* WORK REQUEST:
Write out once more the lines running from the top of the entries below to the line with "- World Bank Group", both ends included.

* RECORDED INFORMATION:

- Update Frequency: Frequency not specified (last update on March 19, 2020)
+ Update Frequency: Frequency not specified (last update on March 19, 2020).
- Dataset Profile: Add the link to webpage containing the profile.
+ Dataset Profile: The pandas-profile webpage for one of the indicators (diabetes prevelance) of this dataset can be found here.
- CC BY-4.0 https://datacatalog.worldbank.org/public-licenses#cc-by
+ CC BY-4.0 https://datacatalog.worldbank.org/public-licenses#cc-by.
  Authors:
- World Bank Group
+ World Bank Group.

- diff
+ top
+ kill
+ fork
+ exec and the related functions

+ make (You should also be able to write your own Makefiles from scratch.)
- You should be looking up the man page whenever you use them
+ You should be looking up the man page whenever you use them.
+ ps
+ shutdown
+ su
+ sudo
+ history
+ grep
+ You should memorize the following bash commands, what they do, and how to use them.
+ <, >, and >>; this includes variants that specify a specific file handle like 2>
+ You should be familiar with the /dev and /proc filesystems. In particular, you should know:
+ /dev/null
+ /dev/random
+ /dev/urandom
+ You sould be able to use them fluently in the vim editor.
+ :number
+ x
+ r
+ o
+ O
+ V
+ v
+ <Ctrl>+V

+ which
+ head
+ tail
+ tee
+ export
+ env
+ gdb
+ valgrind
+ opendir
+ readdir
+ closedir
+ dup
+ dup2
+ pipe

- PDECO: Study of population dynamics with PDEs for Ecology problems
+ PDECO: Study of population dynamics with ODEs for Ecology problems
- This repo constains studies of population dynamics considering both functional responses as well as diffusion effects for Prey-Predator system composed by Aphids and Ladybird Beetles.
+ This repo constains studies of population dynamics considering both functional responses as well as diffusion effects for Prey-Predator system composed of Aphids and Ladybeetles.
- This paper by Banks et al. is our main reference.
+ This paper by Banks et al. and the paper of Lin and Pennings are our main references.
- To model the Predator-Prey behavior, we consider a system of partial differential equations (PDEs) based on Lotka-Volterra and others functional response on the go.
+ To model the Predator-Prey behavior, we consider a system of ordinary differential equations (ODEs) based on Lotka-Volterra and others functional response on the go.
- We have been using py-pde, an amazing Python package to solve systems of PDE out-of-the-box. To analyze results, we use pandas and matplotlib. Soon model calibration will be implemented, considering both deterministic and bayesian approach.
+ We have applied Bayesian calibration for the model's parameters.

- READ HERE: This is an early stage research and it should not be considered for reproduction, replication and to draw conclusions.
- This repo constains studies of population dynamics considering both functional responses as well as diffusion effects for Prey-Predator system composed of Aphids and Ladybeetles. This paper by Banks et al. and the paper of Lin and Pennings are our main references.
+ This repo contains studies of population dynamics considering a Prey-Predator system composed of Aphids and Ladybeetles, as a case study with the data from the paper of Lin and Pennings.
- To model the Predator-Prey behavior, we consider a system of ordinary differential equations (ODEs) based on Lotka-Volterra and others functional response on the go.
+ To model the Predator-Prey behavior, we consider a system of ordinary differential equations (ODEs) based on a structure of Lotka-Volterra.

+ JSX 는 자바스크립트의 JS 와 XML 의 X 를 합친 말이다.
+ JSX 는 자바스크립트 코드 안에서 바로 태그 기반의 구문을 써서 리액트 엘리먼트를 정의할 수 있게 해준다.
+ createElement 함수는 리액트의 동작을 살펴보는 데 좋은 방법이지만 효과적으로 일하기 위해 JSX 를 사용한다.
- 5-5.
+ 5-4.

* OUTPUT FOR THIS TASK:
- Update Frequency: Frequency not specified (last update on March 19, 2020)
+ Update Frequency: Frequency not specified (last update on March 19, 2020).
- Dataset Profile: Add the link to webpage containing the profile.
+ Dataset Profile: The pandas-profile webpage for one of the indicators (diabetes prevelance) of this dataset can be found here.
- CC BY-4.0 https://datacatalog.worldbank.org/public-licenses#cc-by
+ CC BY-4.0 https://datacatalog.worldbank.org/public-licenses#cc-by.
  Authors:
- World Bank Group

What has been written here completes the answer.